::: Data section
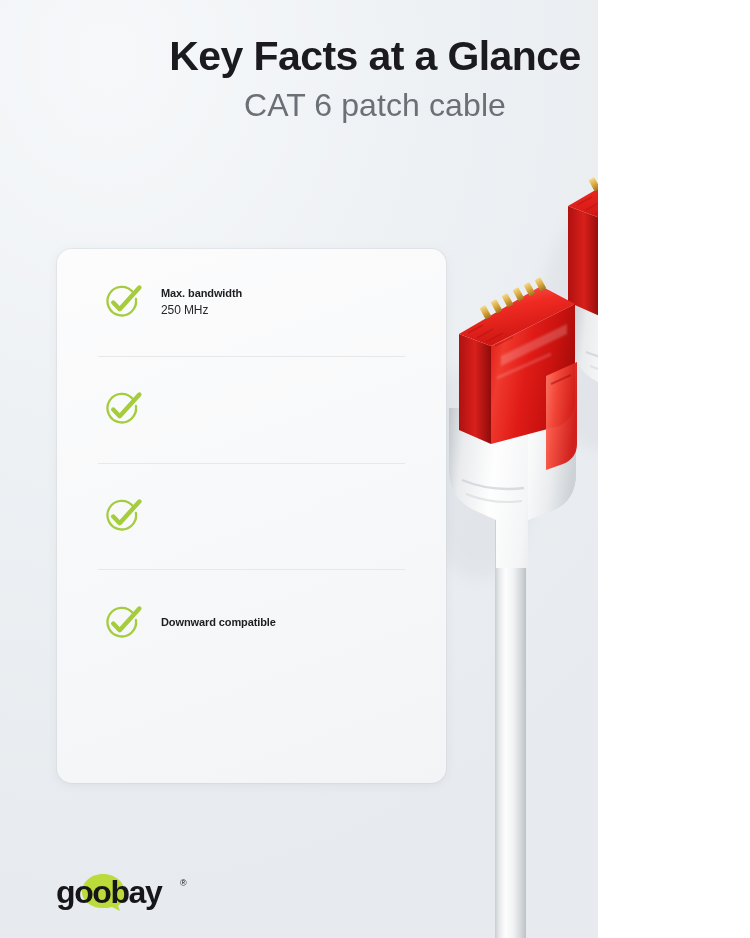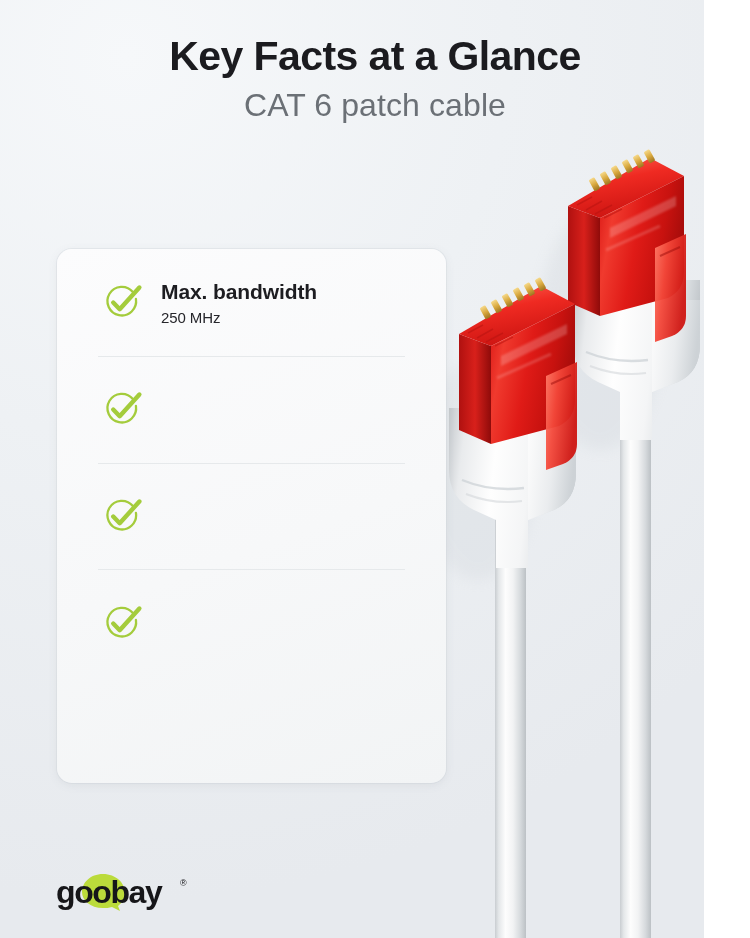--- a/index.html
+++ b/index.html
@@ -5,21 +5,21 @@
   * { margin:0; padding:0; box-sizing:border-box; }
 
   html, body {
     width:750px; height:938px;
     font-family:"Liberation Sans", sans-serif;
     overflow:hidden;
   }
 
   #stage {
     position:relative;
-    width:704px; height:938px;
+    width:598px; height:938px;
     background:
       radial-gradient(120% 90% at 18% 6%, #f6f8fa 0%, #eef1f4 45%, #e7eaee 100%);
     overflow:hidden;
   }
 
   
   .header { position:absolute; top:34px; left:0; width:750px; text-align:center; }
   .title {
     font-size:41px; font-weight:bold; color:#1b1b1f;
     letter-spacing:-0.6px; line-height:1.12;
@@ -53,25 +53,25 @@
     content:""; position:absolute; top:0; left:41px;
     width:307px; height:1px;
     background:#e6e9eb;
   }
 
   .check-icon { flex:0 0 auto; width:42px; height:42px; margin-right:18px; }
   .check-icon svg { display:block; width:42px; height:42px; overflow:visible; }
 
   .fact-text { display:flex; flex-direction:column; justify-content:center; }
   .fact-title {
-    font-size:21px; font-weight:bold; color:#1d1d21;
+    font-size:11px; font-weight:bold; color:#1d1d21;
     letter-spacing:-0.1px; line-height:1.42;
   }
   .fact-value {
-    font-size:15px; font-weight:normal; color:#26262b;
+    font-size:12px; font-weight:normal; color:#26262b;
     letter-spacing:-0.1px; line-height:1.42;
   }
 
   
   .logo { position:absolute; left:56px; top:872px; width:140px; height:40px; }
   .logo svg { display:block; overflow:visible; }
 </style>
 </head>
 <body>
 
@@ -272,20 +272,21 @@
       <div class="fact">
         <span class="check-icon">
           <svg viewBox="0 0 44 44">
               <g fill="none" stroke="#A4CC3C" stroke-linecap="round">
             <path d="M33.4 11.6a15 15 0 1 0 3.2 7.2" stroke-width="2.4"></path>
             <path d="M12.8 22.6 L19.6 29.6 L40.2 6.8" stroke-width="4.6" stroke-linejoin="round"></path>
           </g>
             </svg>
         </span>
         <span class="fact-text">
+          <span class="fact-title">Downward compatible</span>
         </span>
       </div>
 
     </div>
   </div>
 
   <div class="logo">
     <svg width="140" height="40" viewBox="0 0 140 40">
 
       <path d="M47 2 C60 2 69 11 69 21 C69 27 66 31 62 34 L64 39 L56 35

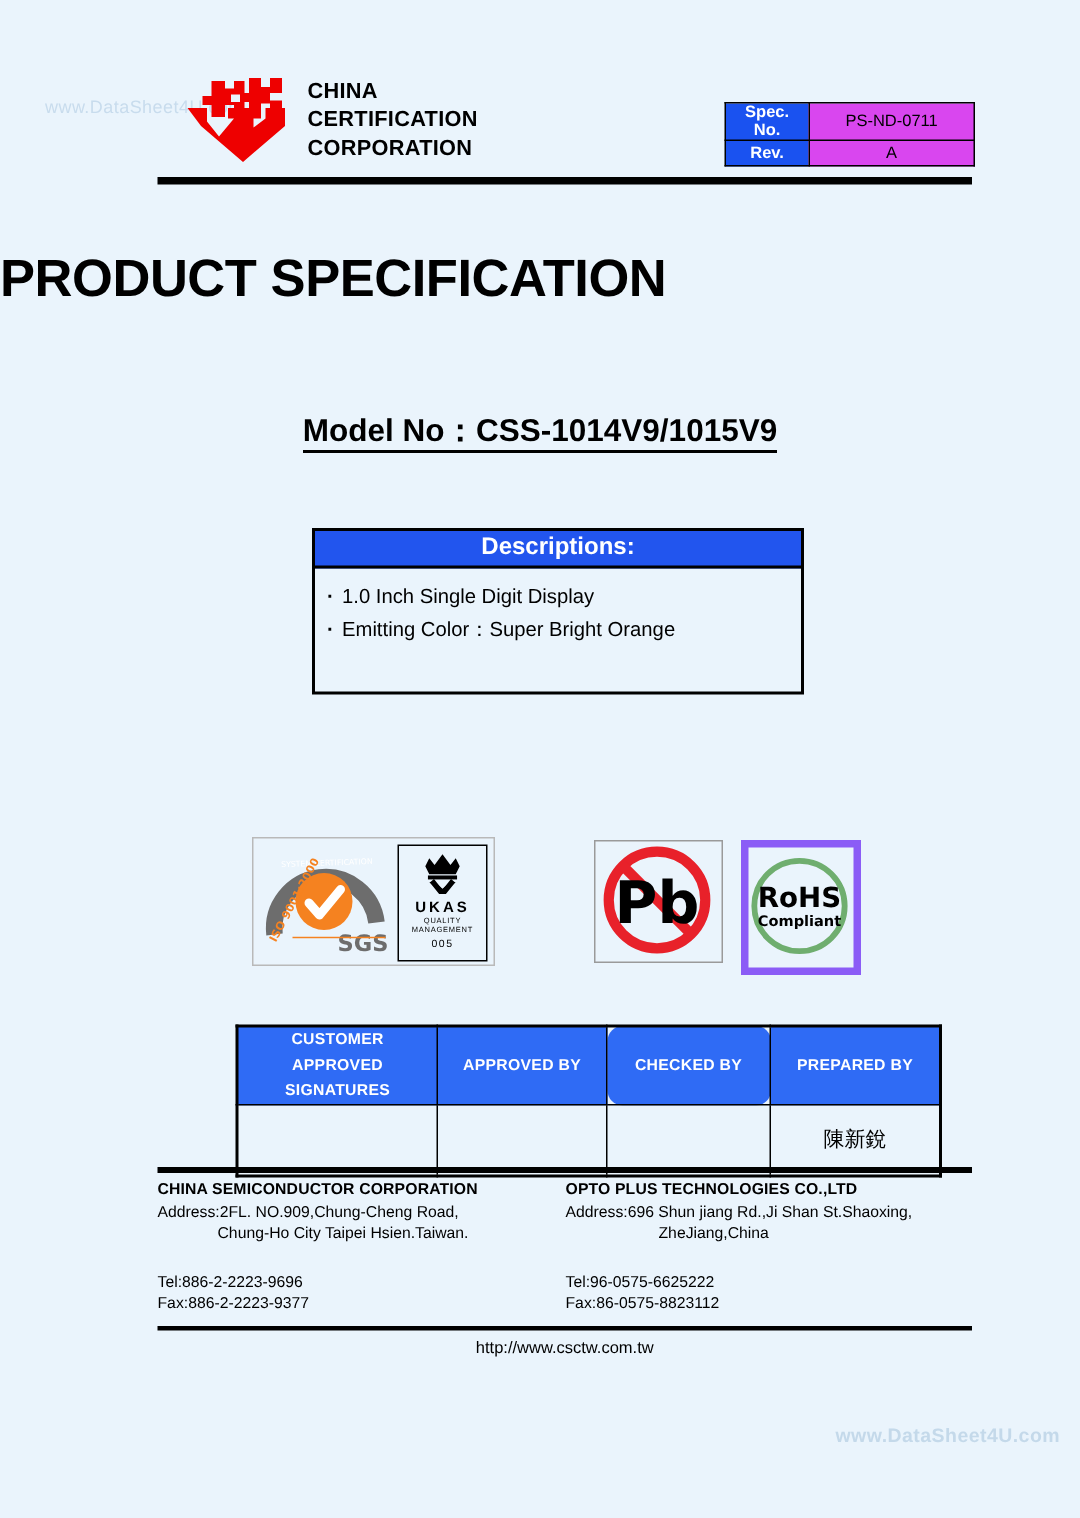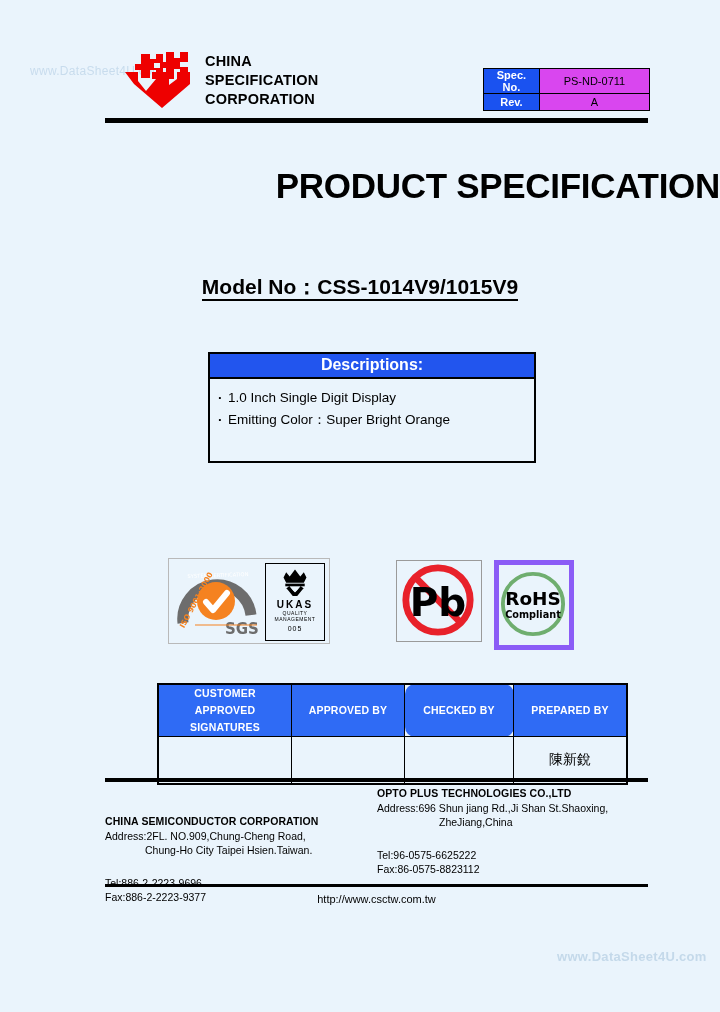--- a/index.html
+++ b/index.html
@@ -80,21 +80,21 @@
     left: 105px; top: 118px;
     width: 543px; height: 5px;
     background: #000;
   }
 
   
   .main-title {
     position: absolute;
     left: 0; top: 166px;
     width: 720px;
-    text-align: right;
+    text-align: left;
     font-size: 35px;
     font-weight: bold;
     color: #000;
     letter-spacing: -.3px;
   }
 
   .model-no {
     position: absolute;
     left: 0; top: 273px;
     width: 720px;
@@ -238,21 +238,21 @@
     left: 105px; top: 786px;
     width: 543px;
   }
   .foot-col {
     position: absolute;
     font-size: 10.5px;
     color: #000;
     line-height: 14.5px;
     white-space: nowrap;
   }
-  .foot-left  { left: 0px;   top: 0; text-align: left; margin-top: 28px; }
+  .foot-left  { left: 0px;   top: 0; text-align: left; }
   .foot-right { left: 272px; top: 0; text-align: left; }
   .foot-title { font-weight: bold; font-size: 10.5px; letter-spacing: .1px; }
   .foot-ind   { padding-left: 40px; }
   .foot-ind2  { padding-left: 62px; }
   .foot-tel   { margin-top: 18px; }
 
   .rule-foot-bot {
     position: absolute;
     left: 105px; top: 884px;
     width: 543px; height: 3px;
@@ -280,21 +280,21 @@
       <g fill="#ee0000">
         <path d="M22 6 l9 0 l0 5 l6 0 l0 -5 l7 0 l0 9 l-9 0 l0 5 l9 0 l0 6 l-7 0 l0 -4 l-6 0 l0 8 l-9 0 l0 -8 l-6 0 l0 -6 l6 0 z"></path>
         <path d="M47 4 l8 0 l0 6 l6 0 l0 -6 l8 0 l0 10 l-8 0 l0 5 l8 0 l0 6 l-8 0 l0 -4 l-6 0 l0 8 l-8 0 l0 -9 l-6 0 l0 -6 l6 0 z"></path>
         <path d="M6 24 l13 0 l0 9 l8 10 l10 -12 l-4 0 l0 -7 l22 0 l0 7 l-5 0 l0 6 l8 -6 l0 -7 l13 0 l0 12 l-28 24 l-28 -24 z"></path>
       </g>
     </svg>
   </div>
 
   <div class="company-name">
     <div>CHINA</div>
-    <div>SPECIFICATION</div>
+    <div>CERTIFICATION</div>
     <div>CORPORATION</div>
   </div>
 
   <table class="spec-table">
     <tbody>
         <tr>
       <td class="lbl">Spec. No.</td>
       <td class="val">PS-ND-0711</td>
     </tr>
     <tr>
::::::
Copy out each line of the listing that holds the string "flex".

   .check-icon { flex:0 0 auto; width:42px; height:42px; margin-right:18px; }
   .fact-text { display:flex; flex-direction:column; justify-content:center; }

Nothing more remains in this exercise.